Former reformatory school in New York, US

New York Training School for Girls in Hudson was a reformatory school, where teenage girls, between the ages of 12 and 16, who were convicted of any form of juvenile delinquency in New York state were sent. The institution operated between 1904 and 1975. Since 1976 it has been a minimum security prison for young male adults, recently called Hudson Correctional Facility. It is famous for the sociometric research done by Jacob Moreno and Helen Jennings in the 1930s.

==History==
The reformatory was established in 1904 as the only institution in New York state which could provide training for delinquent girls under the age of 16. The institute took the place and the buildings of the former House of Refuge for Women. It was located on the east side of the Hudson River, with a "famous view" of the Catskill mountains. In the beginning there were seven, three-story, well-established cottages for 26 girls on average, several sports fields, office buildings and a chapel. A superintendent led the institution and each cottage had a teacher and a few officers.
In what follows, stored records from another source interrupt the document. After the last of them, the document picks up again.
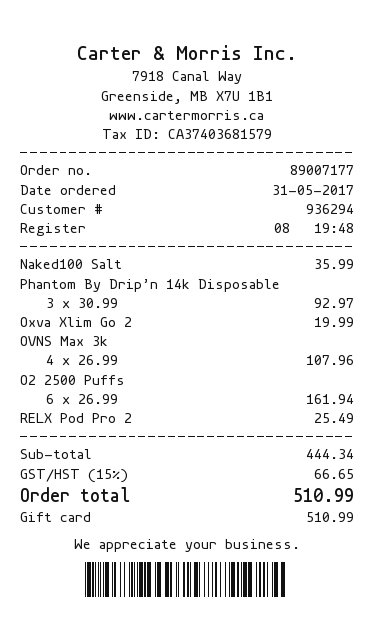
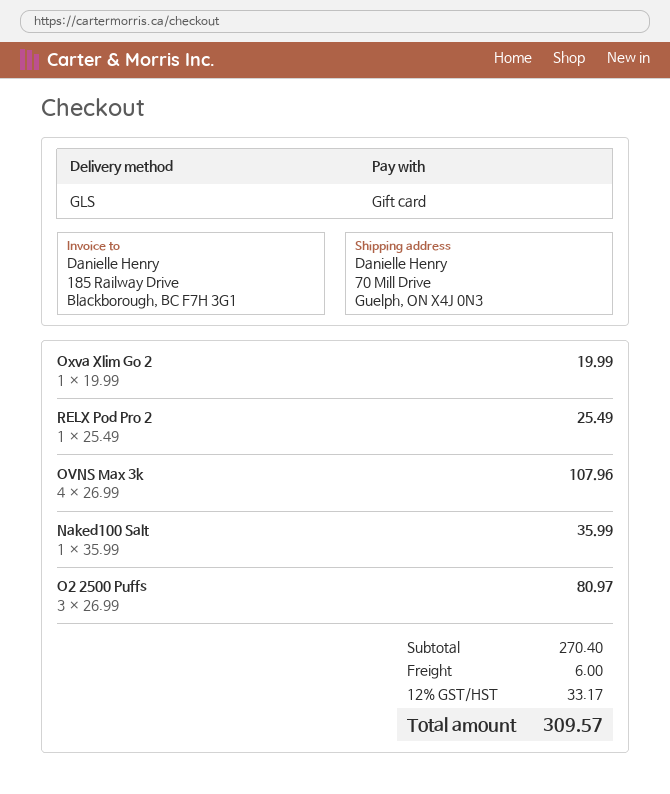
Phantom By Drip’n 14k Disposable: 3 x 30.99 = 92.97 -> none
O2 2500 Puffs: 6 x 26.99 = 161.94 -> 3 x 26.99 = 80.97
subtotal: 444.34 -> 270.40
shipping: none -> 6.00
tax: 15% = 66.65 -> 12% = 33.17
total: 510.99 -> 309.57

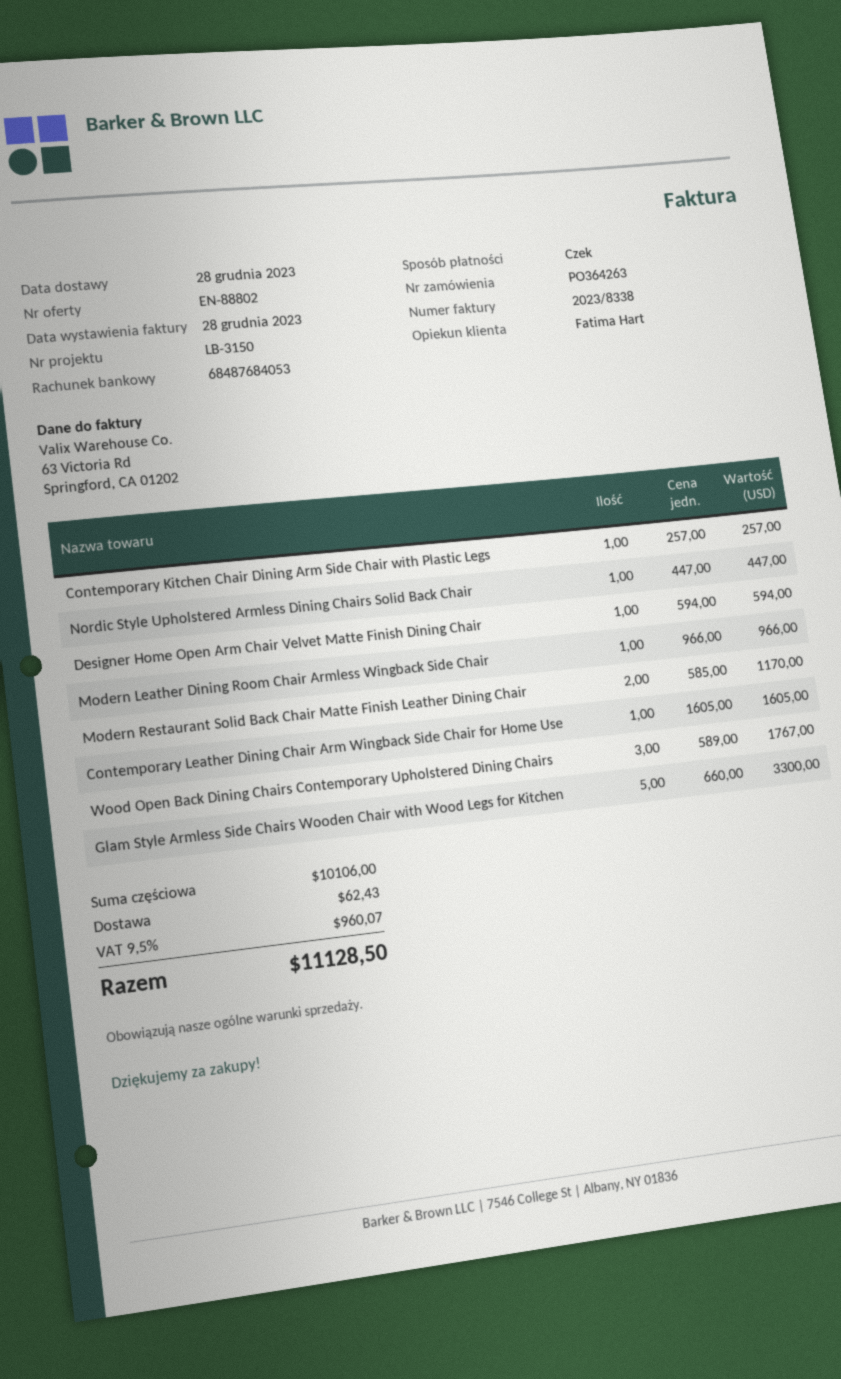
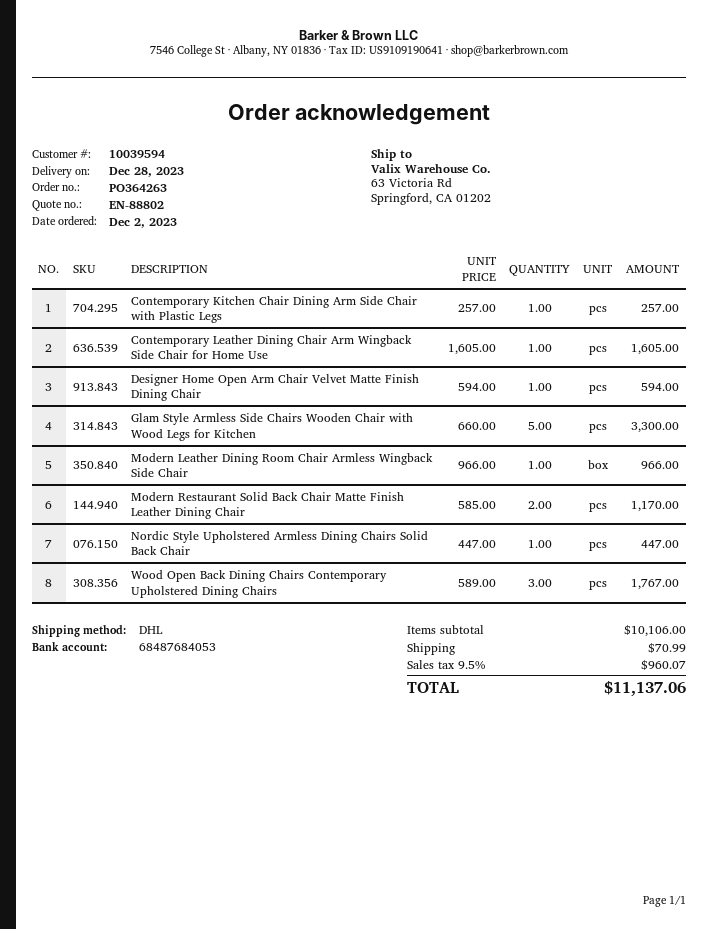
shipping: 62.43 -> 70.99
total: 11128.50 -> 11137.06

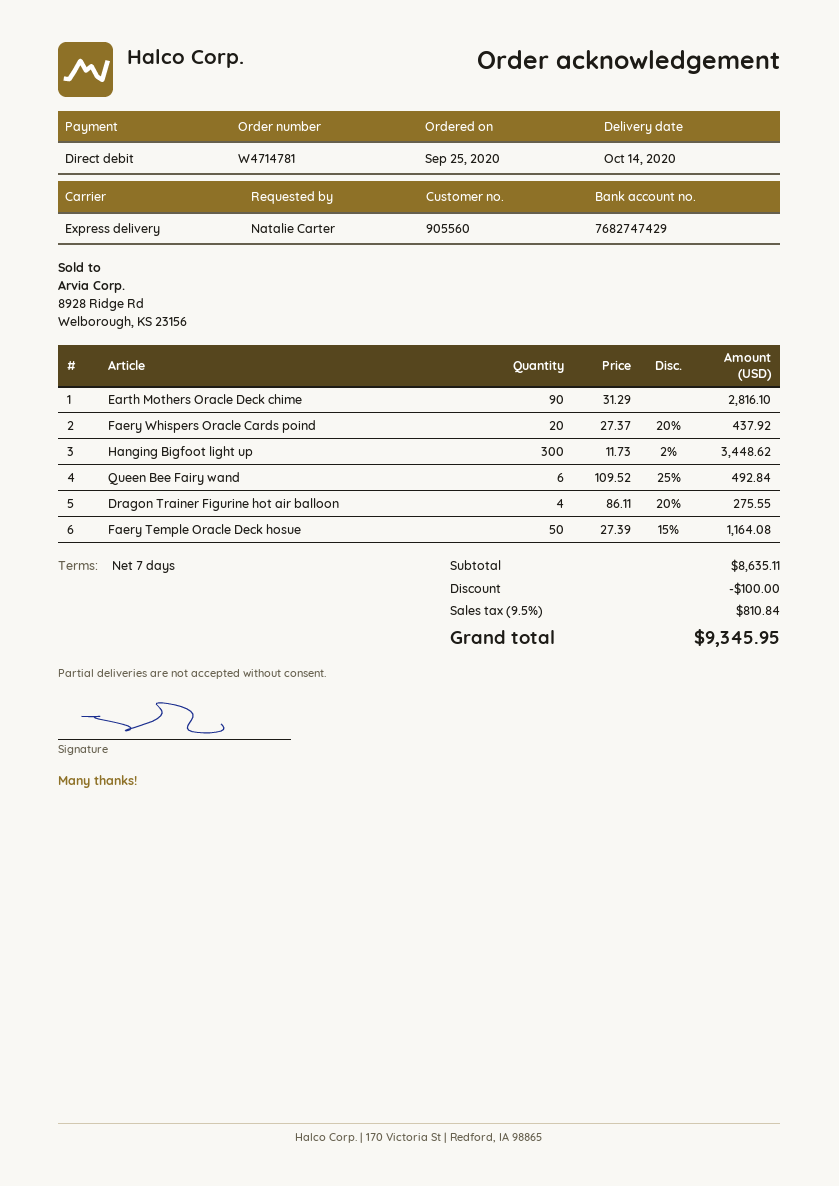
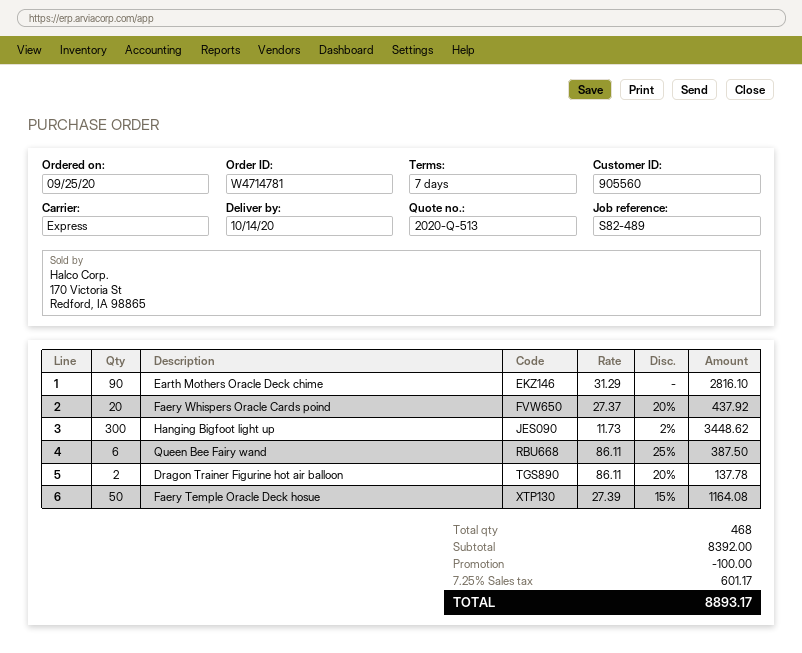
Queen Bee Fairy wand: 6 x 109.52 - 25% = 492.84 -> 6 x 86.11 - 25% = 387.50
Dragon Trainer Figurine hot air balloon: 4 x 86.11 - 20% = 275.55 -> 2 x 86.11 - 20% = 137.78
subtotal: 8635.11 -> 8392.00
tax: 9.5% = 810.84 -> 7.25% = 601.17
total: 9345.95 -> 8893.17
The teacher, or "house mother" played the part of the parents, and officials such as kitchen officials were responsible for leading the activity of the girls.

==Methods of reformation==

===Early years ===
The official aim of the institution was to develop healthy bodily and mental activities in order to make their inmates more likely to "do well after leaving the institution". The "reformation" was based on three pillars.
1. Physical culture: personalized calisthenics and gymnastics training
2. Education: four grades of elementary school, introduction to housework, like cooking, ironing, laundry, dressmaking and gardening.
3. Moral and religious introduction: "The moral instruction is enforced by practice and example rather than by precept". Corporal punishment was strictly prohibited.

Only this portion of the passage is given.